Comment accélérer notre développement ? Une nouvelle génération de satellites est en préparation, qui entrera en service en 2020 ou 2021. Ces satellites seront dix fois plus productifs que les actuels. Ils apporteront au consommateur final le même service que la fibre et au même prix. L'internet par satellite ne doit plus être vu comme un pis-aller ; il constitue un complément à la fibre, apportant le très haut débit là où celle-ci est absente. Pour l'heure, l'industrie française n'est pas en avance sur le Very High Throughput Satellite (VHTS). Les Etats-Unis, eux, y croient depuis des années car ils considèrent depuis longtemps le développement de l'internet par satellite comme une infrastructure essentielle. Nous devons donc stimuler l'industrie française d'autant que, dans les autres secteurs de l'industrie spatiale, une phase de stabilisation ou de légère baisse s'amorce. Inversement, le marché de l'internet par satellite est très prometteur.

Les autorités françaises ne jurent que par la fibre, pour des raisons qui me paraissent parfois toucher à l'obscurantisme. D'autres États sont plus ouverts à l'idée que le satellite vienne compléter les infrastructures terrestres, comme l'Australie. Nous travaillons avec la Russie et l'Afrique ; le gouvernement italien souhaite utiliser cet outil pour atteindre son objectif de couverture de 100 % de la population avant 2020 - qu'il atteindra, contrairement à la France.

Le développement de la connectivité des automobiles est crucial puisque le marché se dirige massivement vers la voiture autonome. D'une voiture qui se pilote elle-même, il faudra faire un centre de divertissement, de culture, voire un lieu de travail. Nous avons répondu à l'appel d'offres émis par la Commission européenne pour le développement de Galileo, un « GPS européen » qui offrira un service de localisation en mobilité grâce à une constellation de satellites avec plus de précision que son concurrent américain. Nous savons déjà opérer une constellation de satellites puisque nous en avons déjà quarante en orbite. Surtout, ce projet ouvrirait les portes du marché automobile à Galileo. Bien sûr, nous avons conscience que ce dossier relève non seulement d'une logique industrielle mais aussi de l'équilibre entre les États-membres. Nous espérons que notre proposition, compétitive, remportera l'appel d'offres avec le soutien des États concernés.

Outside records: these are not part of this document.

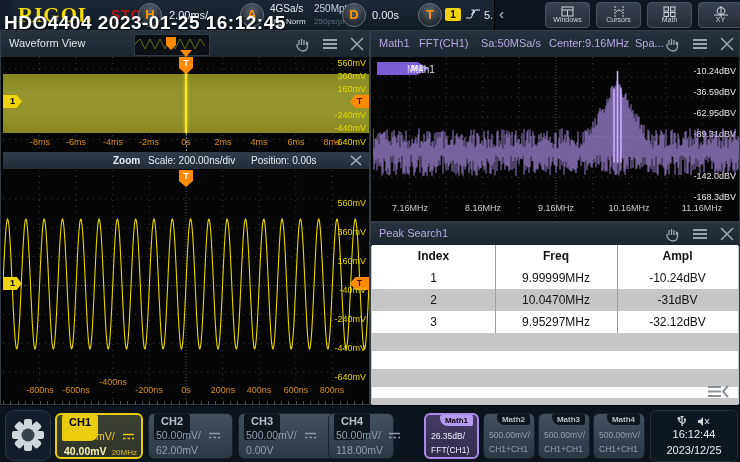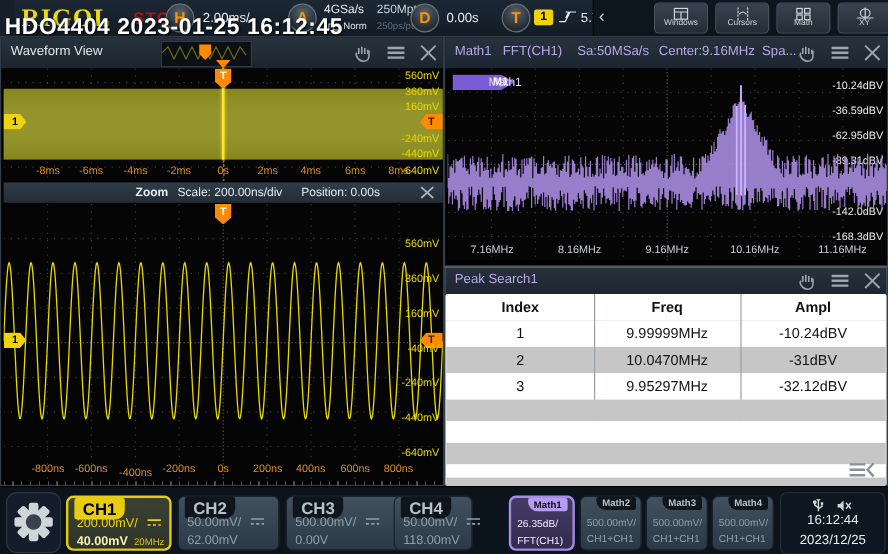--- a/index.html
+++ b/index.html
@@ -271,7 +271,7 @@
       <span class="lab vlab" style="top:202px;">-640mV</span>
       <span class="lab tlab" style="left:15px;top:215px;">-800ns</span>
       <span class="lab tlab" style="left:51px;top:215px;">-600ns</span>
-      <span class="lab tlab" style="left:88px;top:207px;margin-top:12px;">-400ns</span>
+      <span class="lab tlab" style="left:88px;top:207px;">-400ns</span>
       <span class="lab tlab" style="left:124px;top:215px;">-200ns</span>
       <span class="lab tlab" style="left:161px;top:215px;">0s</span>
       <span class="lab tlab" style="left:198px;top:215px;">200ns</span>

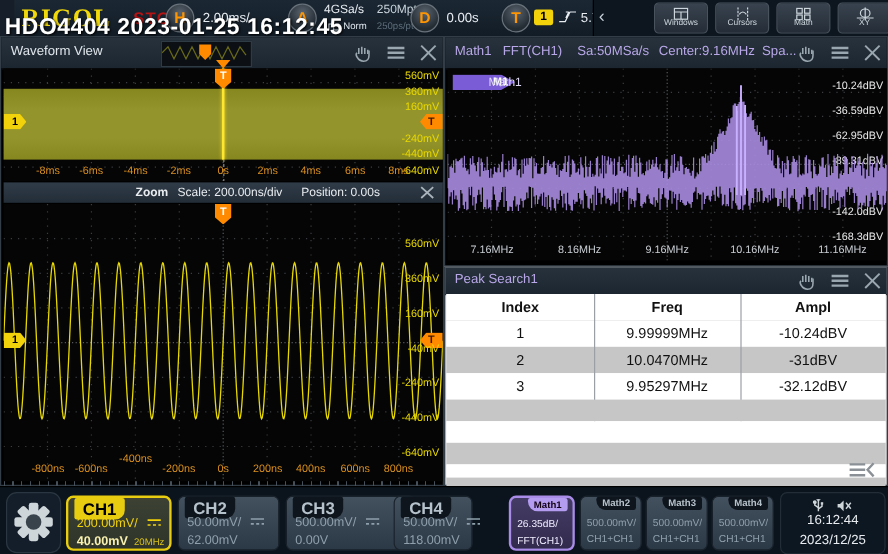--- a/index.html
+++ b/index.html
@@ -55,7 +55,7 @@
   .card{position:absolute;top:7px;height:46px;border-radius:6px;box-sizing:border-box;background:linear-gradient(180deg,#43505d,#2b3845);border:1px solid #1a232c;}
   .card .l1{position:absolute;left:7px;top:15px;font-size:10.5px;color:#8fa0ac;white-space:nowrap;}
   .card .l2{position:absolute;left:7px;top:30px;font-size:10.5px;color:#8fa0ac;white-space:nowrap;}
-  .card-tab{position:absolute;top:0;left:5px;padding:1px 7px 1px 7px;font-size:14px;font-weight:bold;background:#0e151d;color:#b6c2cb;border-radius:2px 2px 8px 2px;}
+  .card-tab{position:absolute;top:0;left:5px;padding:1px 7px 13px 7px;font-size:11px;font-weight:bold;background:#0e151d;color:#b6c2cb;border-radius:2px 2px 8px 2px;}
   .card.sel-ch{background:linear-gradient(180deg,#3c4134,#2e3429);border:2px solid #e8cc10;}
   .card.sel-ch .card-tab{background:#e8cc10;color:#000;}
   .card.sel-ch .l1{color:#f2d20a;}

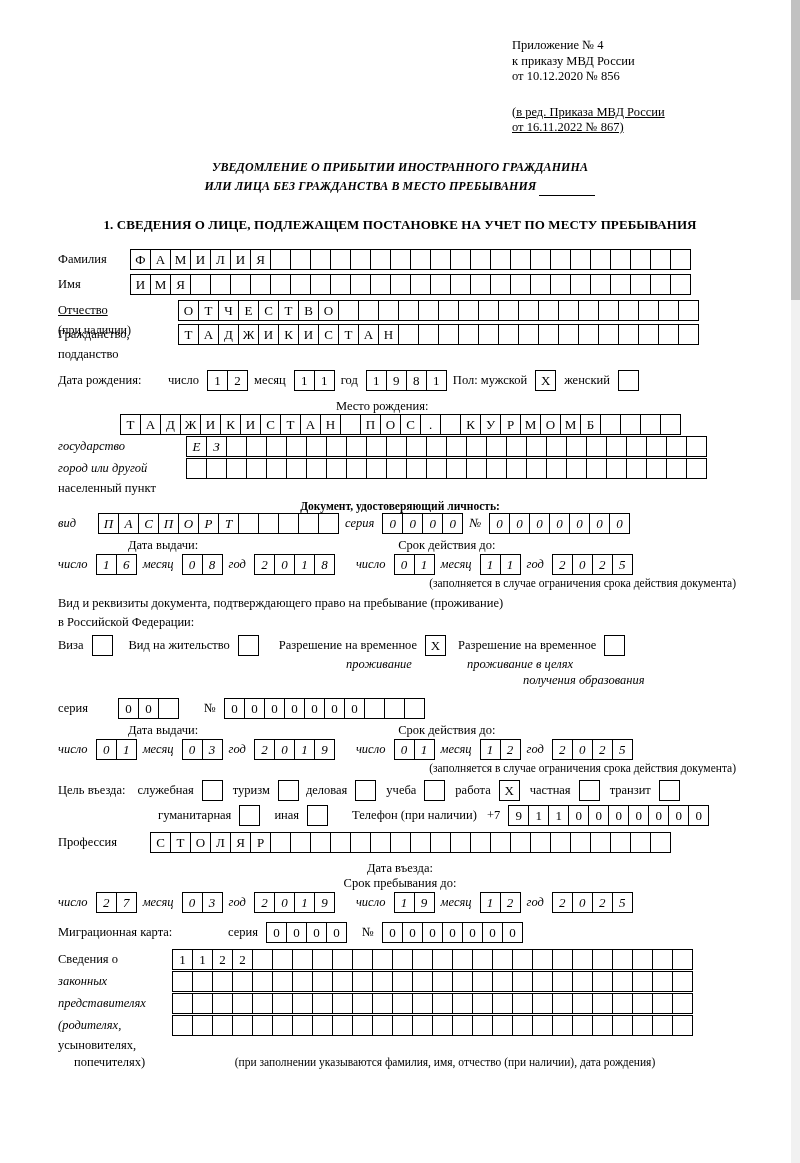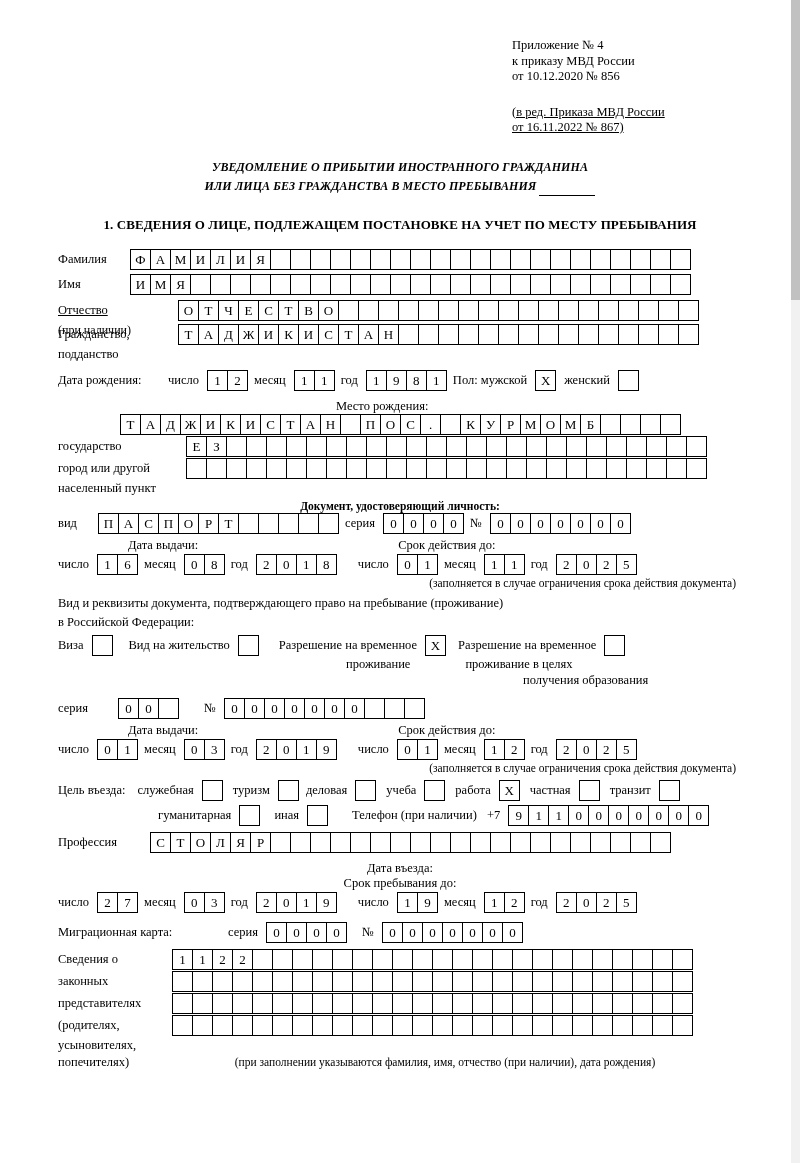--- a/index.html
+++ b/index.html
@@ -117,7 +117,7 @@
   .ml { margin-left: 8px; }
   .mr { margin-right: 8px; }
 
-  .tight { margin-top: 1px; }
+  .tight { margin-top: 1px; font-style: italic; }
 
   .footer-note {
     text-align: center;

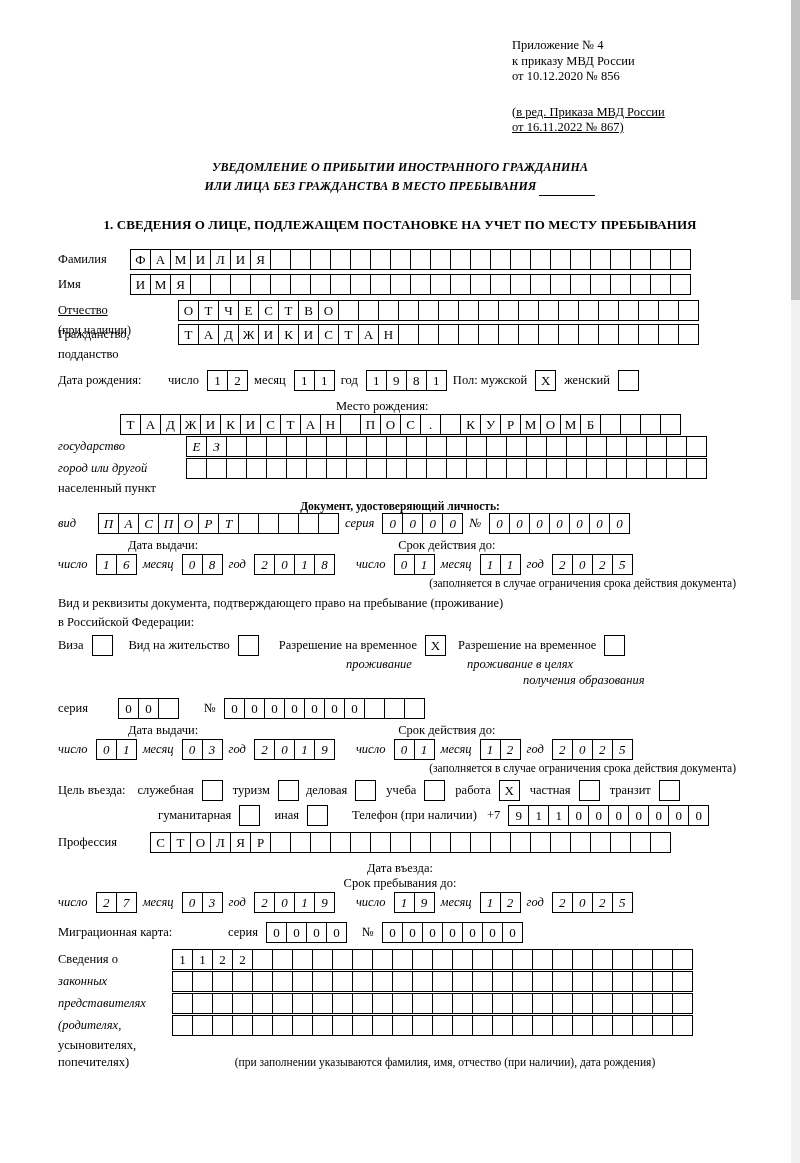--- a/index.html
+++ b/index.html
@@ -877,7 +877,7 @@
       </div>
   </div>
   <div class="lbl" style="margin-top:2px;">усыновителях,</div>
-  <div class="lbl" style="margin-top:2px;">попечителях)</div>
+  <div class="lbl" style="margin-top:2px;margin-left:16px;">попечителях)</div>
 
   <div class="footer-note" style="margin-top:-14px; padding-left:90px;">(при заполнении указываются фамилия, имя, отчество (при наличии), дата рождения)</div>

Que faire pour mieux exploiter cet actif qu'est Eutelsat ? Nous devons intégrer le projet de satellite VHTS dans les investissements et la R&D relative au spatial et au très haut débit. Il s'agit d'investissements onéreux, que nous ne pourrons consentir si nous n'avons pas la garantie de trouver des clients. La puissance politique doit donc intervenir. Nous ne prétendons ni couvrir 100 % des consommateurs ni concurrencer la fibre mais apporter un complément indispensable aux opérateurs terrestres, sans leur être comparables par la taille.

Nos positions orbitales valent de l'or et suscitent l'envie de nombreux autres pays comme de nos concurrents. Nous devons donc les protéger, c'est un enjeu de souveraineté. Nous sommes déçus d'être si peu soutenus. Le développement d'un certain patriotisme économique nous semblerait bienvenu. Nous souhaitons notamment être soutenus par la puissance publique pour décrocher le projet Galileo.